At the end of February, the Millbank Memorial Fund released their 2024 primary care scorecard entitled ‘No One Can See You Now’. A bleak assessment of primary care in the United States, the scorecard identifies five key contributors to the ever-worsening patient access crisis, the top two of which cite the need for workforce expansion1:
- Reason 1: The primary care workforce is not growing fast enough to meet the population needs.
- Reason 2: The number of trainees who enter and stay on the professional pathway to primary care is too low, and too few have community-based training.

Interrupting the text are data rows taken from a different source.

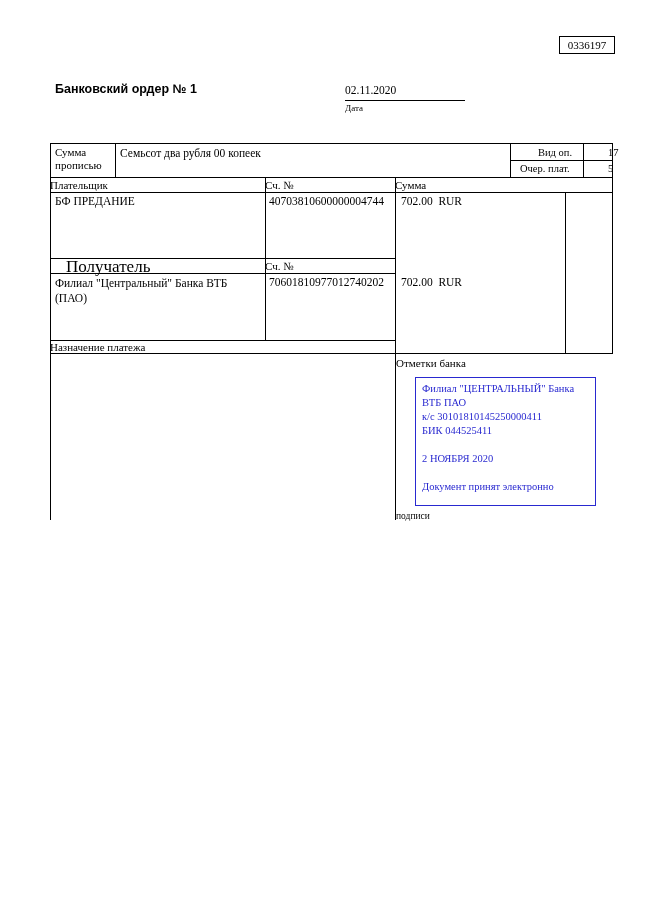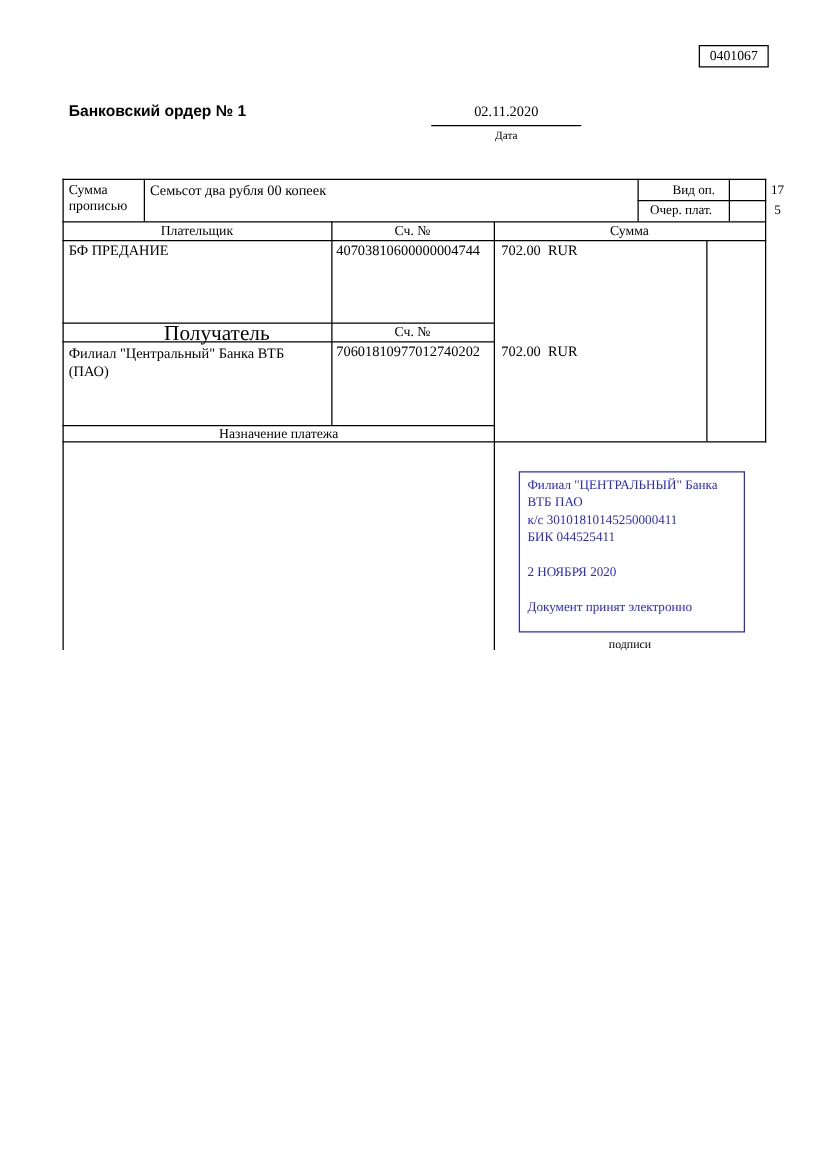"0401067" span { text: 0401067 -> 0336197 }
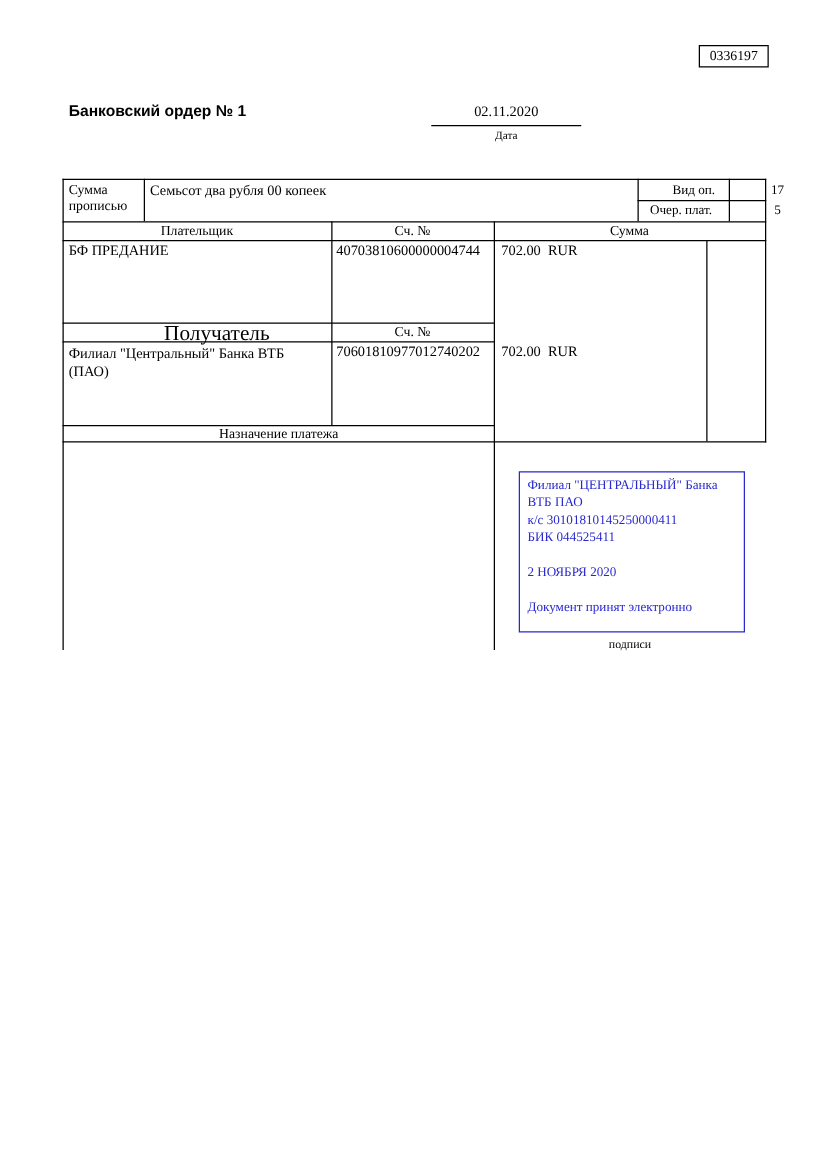"02.11.2020" .center { text-align: center -> none }
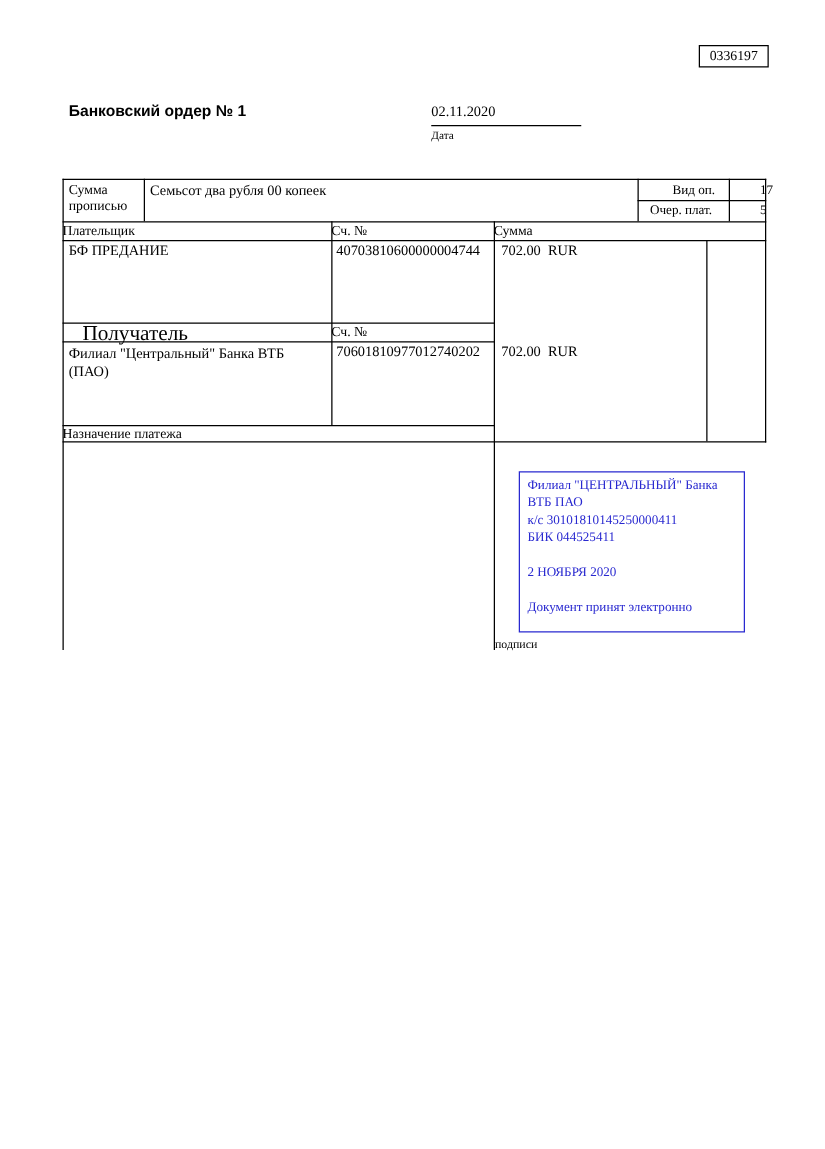"Отметки банка" div.txt { html: none -> <div>Отметки банка</div> }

In response to this ongoing patient access crisis and with the passage of the 2010 Affordable Care Act (ACA), the Centers for Medicare and Medicaid Services (CMS) has moved toward rewarding quality of care by implementing and endorsing value-based arrangements. Under these models, resources are allocated based on accurately assessed patient risk and clinicians are rewarded based on their meeting certain quality goals (i.e., MIPs, HEDIS, etc.). Success in these areas requires increased documentation and additional patient visits, respectively, begging the question: what can be done to ensure already strapped PCPs and health systems succeed under these arrangements?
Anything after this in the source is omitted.